(Records for processing begins)
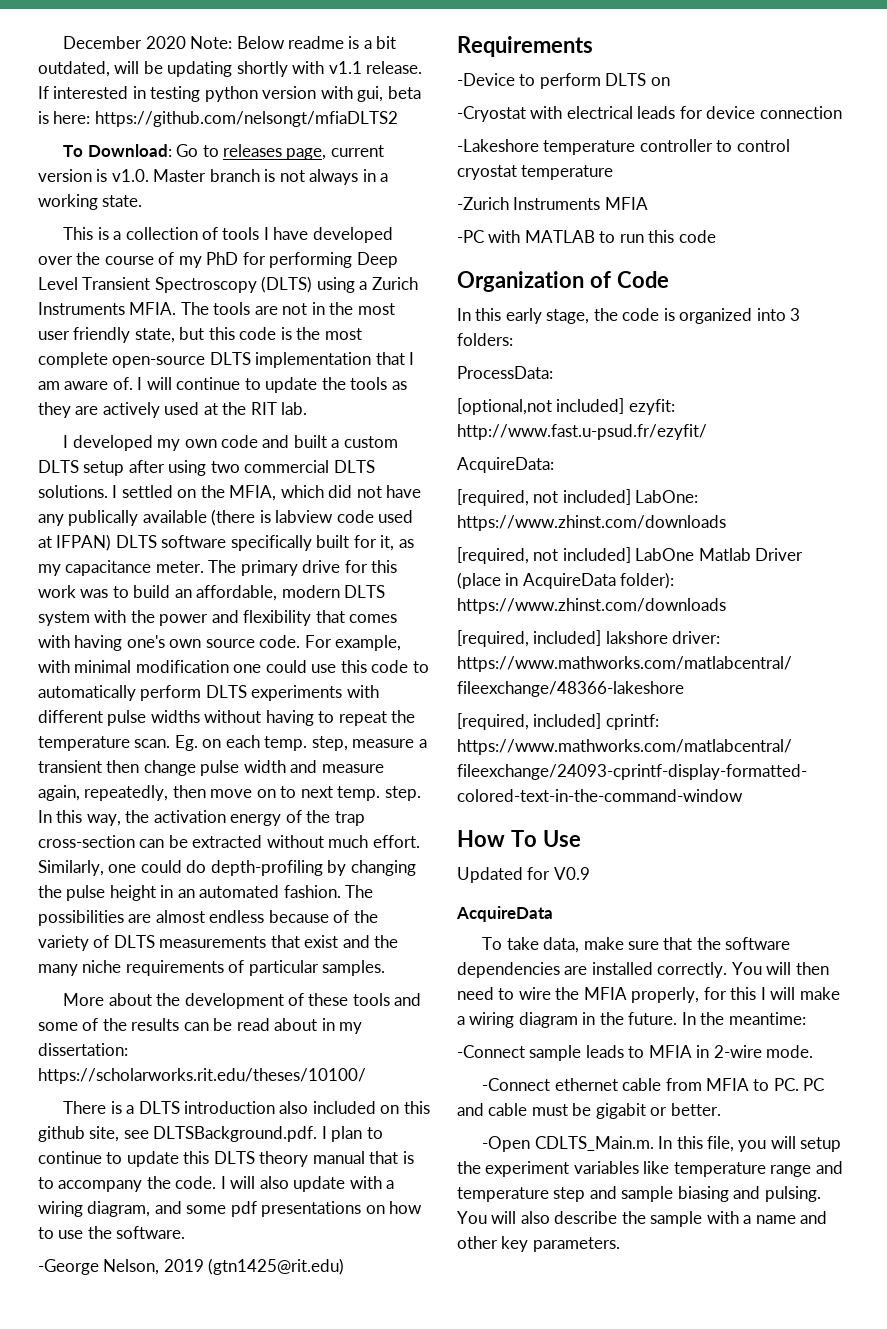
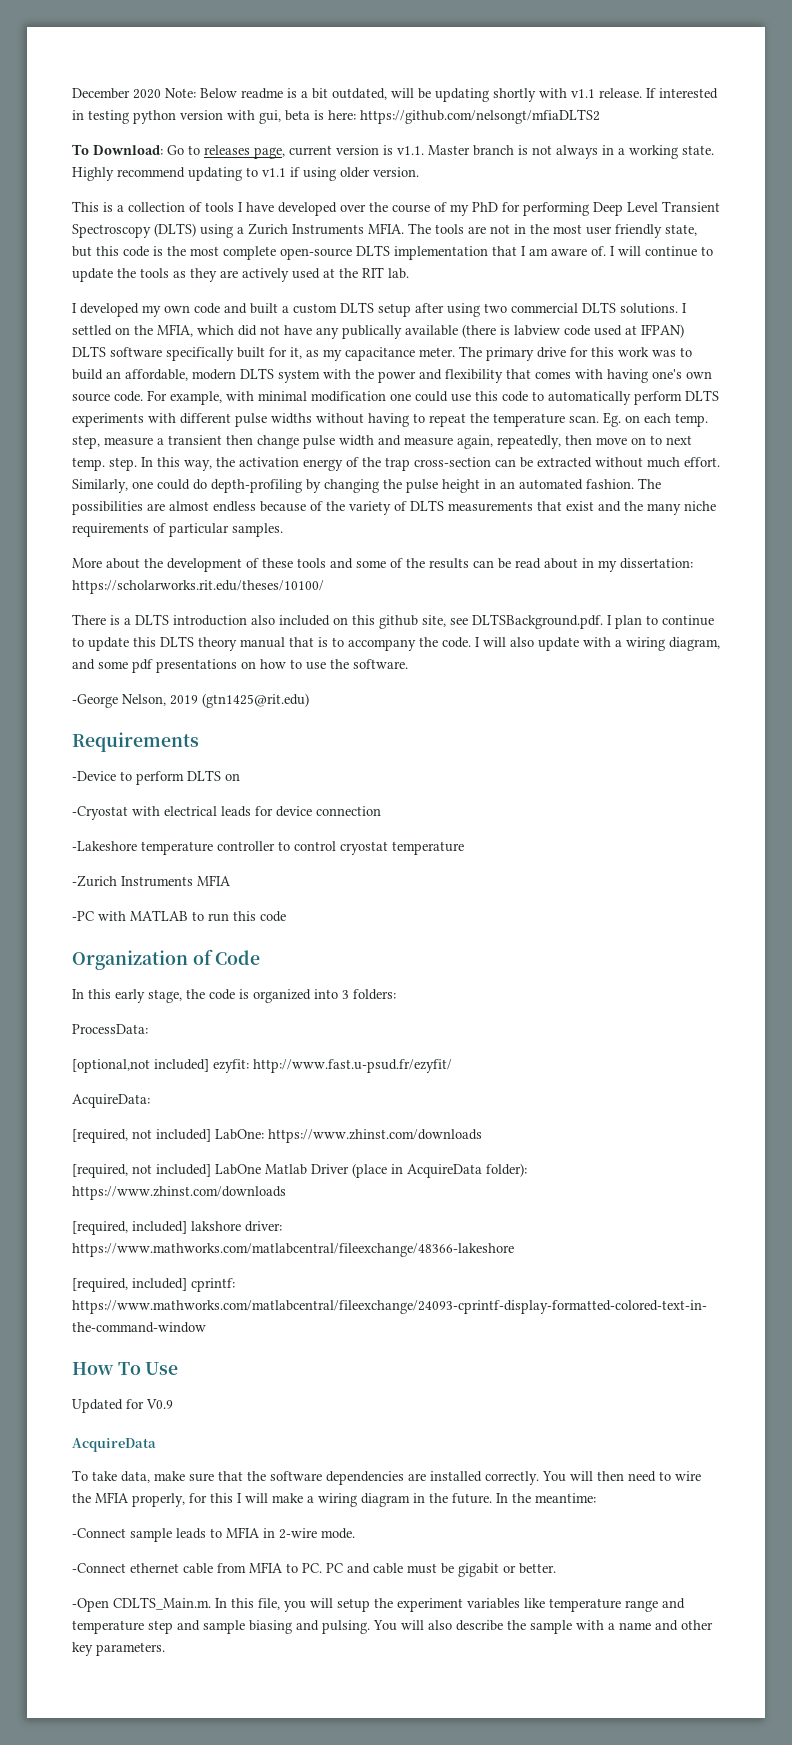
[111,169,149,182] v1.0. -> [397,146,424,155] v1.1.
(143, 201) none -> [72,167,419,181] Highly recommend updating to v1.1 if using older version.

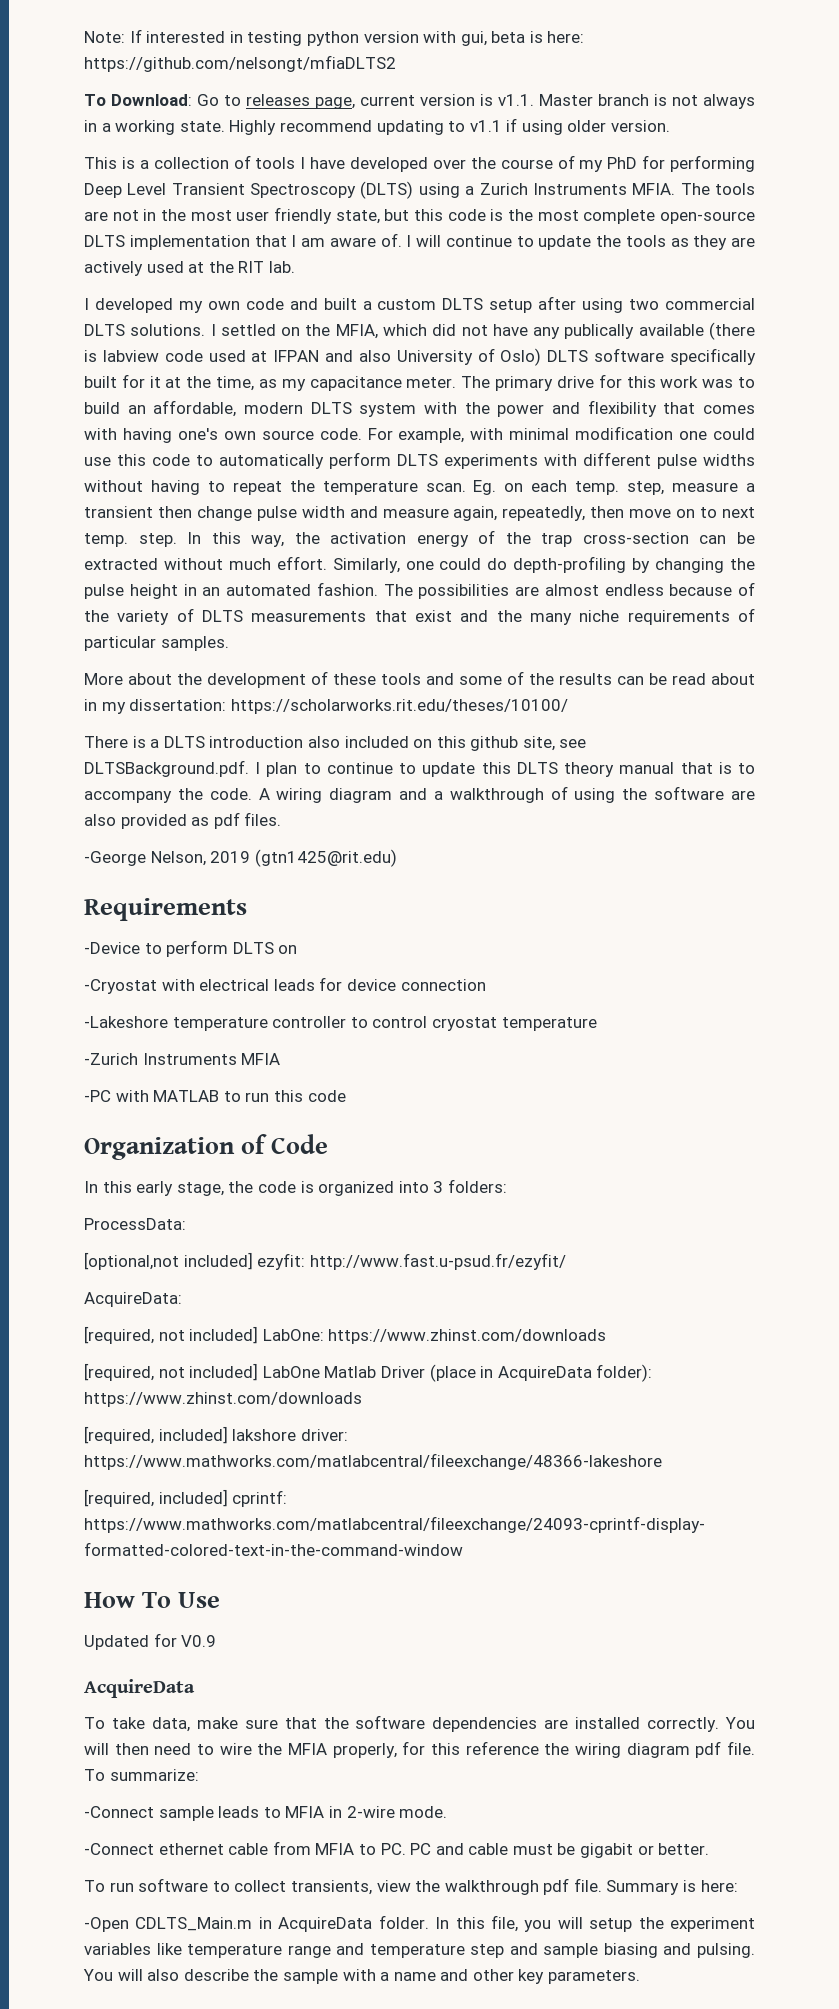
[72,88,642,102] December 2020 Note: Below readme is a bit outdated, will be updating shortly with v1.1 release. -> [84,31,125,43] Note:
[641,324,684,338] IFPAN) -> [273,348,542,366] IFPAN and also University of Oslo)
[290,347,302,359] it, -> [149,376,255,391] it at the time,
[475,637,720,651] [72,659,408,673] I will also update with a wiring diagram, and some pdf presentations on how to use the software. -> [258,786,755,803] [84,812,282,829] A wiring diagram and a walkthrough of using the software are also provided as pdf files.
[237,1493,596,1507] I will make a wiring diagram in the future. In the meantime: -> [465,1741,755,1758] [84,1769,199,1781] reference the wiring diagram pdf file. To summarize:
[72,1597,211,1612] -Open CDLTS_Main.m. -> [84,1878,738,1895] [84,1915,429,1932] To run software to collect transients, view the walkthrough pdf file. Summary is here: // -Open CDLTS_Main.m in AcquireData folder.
(Records for processing ends)
The lines in the records above that include the word "wiring" must be copied out.

§ **Solution to this exercise**:
[475,637,720,651] [72,659,408,673] I will also update with a wiring diagram, and some pdf presentations on how to use the software. -> [258,786,755,803] [84,812,282,829] A wiring diagram and a walkthrough of using the software are also provided as pdf files.
[237,1493,596,1507] I will make a wiring diagram in the future. In the meantime: -> [465,1741,755,1758] [84,1769,199,1781] reference the wiring diagram pdf file. To summarize:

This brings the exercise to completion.